If no CMR effects are noted, the document states that the assessment of all health effects of a substance should be based on a weight of evidence approach and account for the totality of the findings and limitations of the data. Further, that adequate repeat dose studies to the primary route of exposure are recommended. This information should be defined and stated more clearly. The SciAD was updated to improve clarity.
In the hazard summary table for sulfuric acid, no carcinogenicity data are available but the recommendations state that there was no health concern for CMR up to 1,000 mg/kg-bw/day. Also, no repeat dose studies for 90 days were available, as recommended earlier in the document. In addition, the evaluation uses inhalation data for oral exposure evaluation. Clarify these inconsistencies. The SciAD provides a brief description of a rather complex and detailed assessment strategy. A variety of case studies, using variable datasets, were included as examples of how the approach could be applied.
Support the conclusion regarding sodium hydroxide with data. If there is no data, add a section to clearly state that no data were available. In addition, clarify how a statement was made about no health concern if no data exists. Perhaps read-across data would have been appropriate to use in this case. In the case study for sodium hydroxide, it is stated “sodium hydroxide is not expected to be systemically available in the body under normal handling and use conditions and hence will not be able to cause any health effects.” (OECD 2002a)
The hydrochloric acid discussion presents weight of evidence information for mutagenicity but without the description of the data. Summarize the data used to reach the conclusion. A reference to where the mutagenicity data was summarized is included in the summary table.
Provide better details on potassium hydroxide and potassium oxide data in sections that state no clear link between potassium oxide and cancer. Potassium chloride and other potassium-containing compounds are used as read-across due to lack of data on potassium hydroxide and potassium oxide.
The scope of applicability of the SciAD must be clearly delineated, and systematic scientific reviews, including topic expert input, are essential for accurate, realistic assessments of human health hazards.

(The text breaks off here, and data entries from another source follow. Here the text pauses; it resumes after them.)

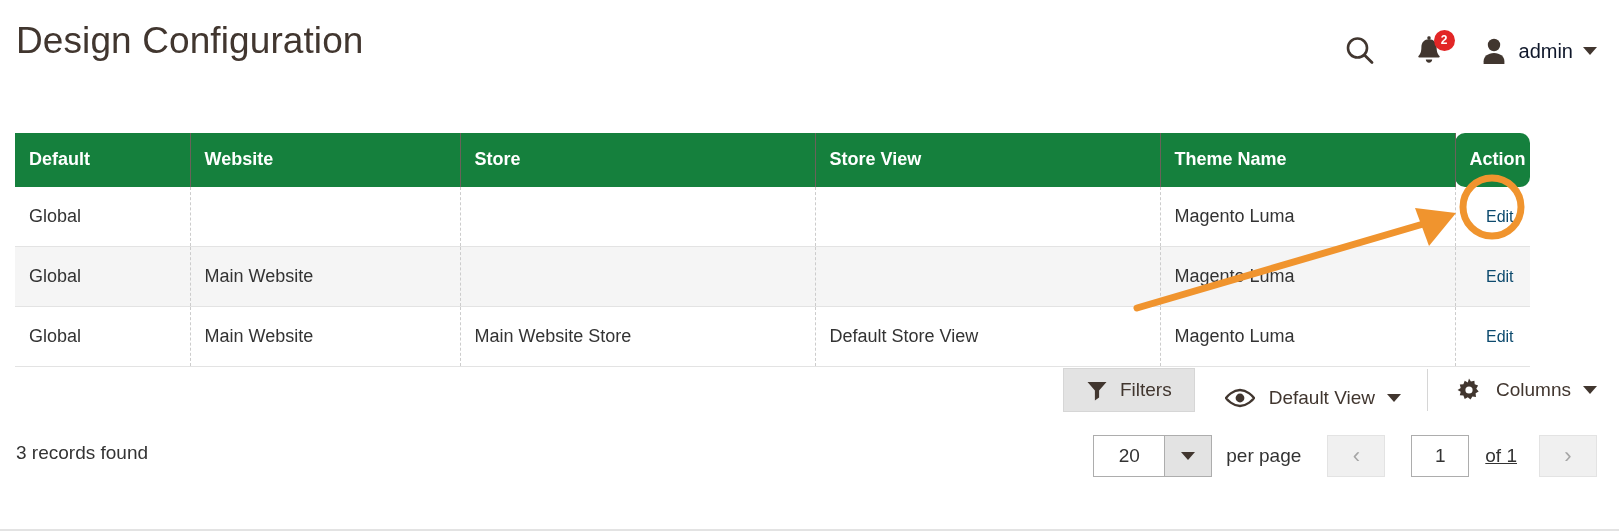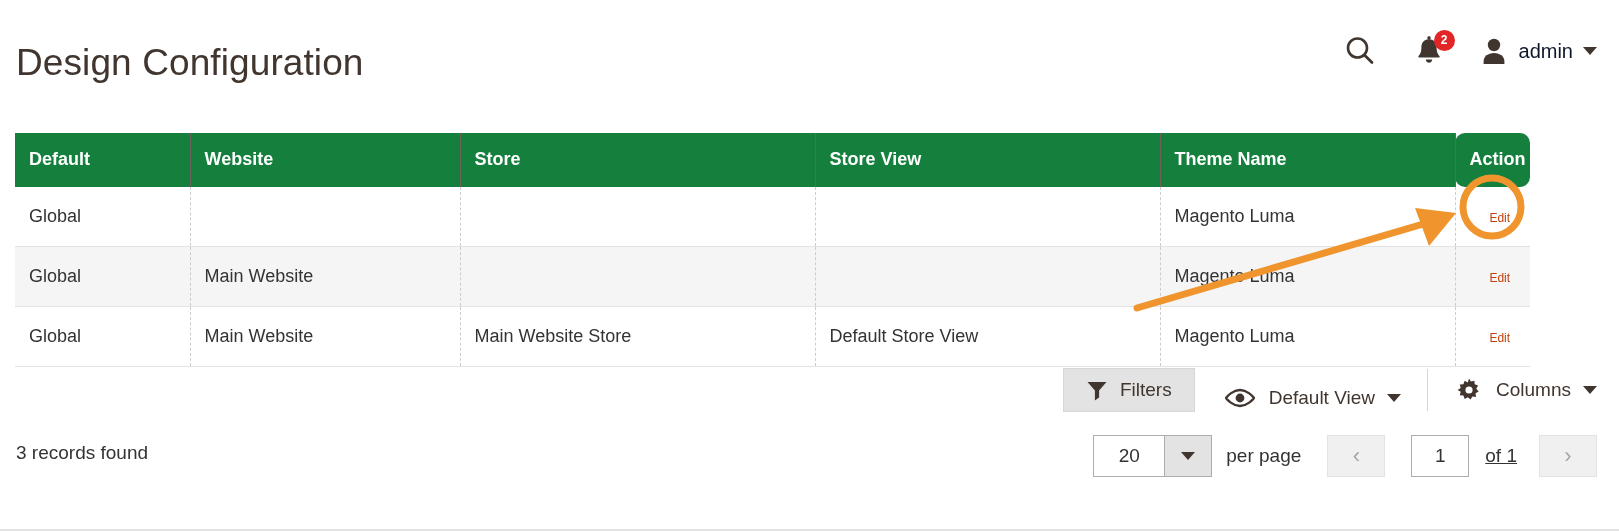--- a/index.html
+++ b/index.html
@@ -28,21 +28,21 @@
   .page-header {
     position: absolute;
     left: 0;
     top: 0;
     width: 1619px;
     height: 112px;
   }
   .page-title {
     position: absolute;
     left: 16px;
-    top: 42px;
+    top: 20px;
     font-size: 37px;
     font-weight: 400;
     color: #41362f;
     letter-spacing: 0.1px;
     white-space: nowrap;
   }
 
   .header-actions {
     position: absolute;
     right: 22px;
@@ -133,23 +133,23 @@
 
   .col-default   { width: 175px; }
   .col-website   { width: 270px; }
   .col-store     { width: 355px; }
   .col-storeview { width: 345px; }
   .col-theme     { width: 295px; }
   .col-action    { width: 75px; }
 
   td.action-cell { text-align: center; padding-left: 0; }
   a.edit-link {
-    color: #c2410c;
+    color: #0c4a6e;
     text-decoration: none;
-    font-size: 12px;
+    font-size: 16px;
     cursor: pointer;
   }
 
   
   .grid-toolbar {
     position: absolute;
     right: 22px;
     top: 368px;
     display: flex;
     align-items: center;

Noted.
The approach is fair and reasonable. Overall, the proposed approach for identifying substances with low human health hazard potential is well documented and generally science-based. The approach is primarily a hazard-based screening assessment for substances with low human health hazard potential. However, the approach could also be considered as a screening margin of exposure (MOE) analysis as the identified approach is targeting MOE’s of 10-100 mg/kg-bw/day for mild non-adverse effects. Noted.  
The decision to not include health effects with species-specific mechanisms of toxicity not relevant to human health is supported in this hazard-based approach. Noted.

4. Exposure

Summarized Comment Summarized Conclusion
This approach focuses on hazard but since risk includes both hazard and exposure, Health Canada should consider a similar approach for exposure. The Government of Canada has considered a similar approach for exposure. The Rapid Screening Approach uses conservative estimates of exposure to evaluate the likelihood that a substance may cause harm.

5. Conclusion

Summarized Comment Summarized Response
There is disagreement with the SciAD conclusion that all 14 substances are of low concern with respect to human health. Noted.
The conclusions presented in this publication will serve as the starting basis for the upcoming assessments under the third phase of the CMP. Noted.
Not applying provisions for quantitative risk characterization when there are no serious health effects strengthens the proposed conclusion that the substance is a low concern for human health. Noted.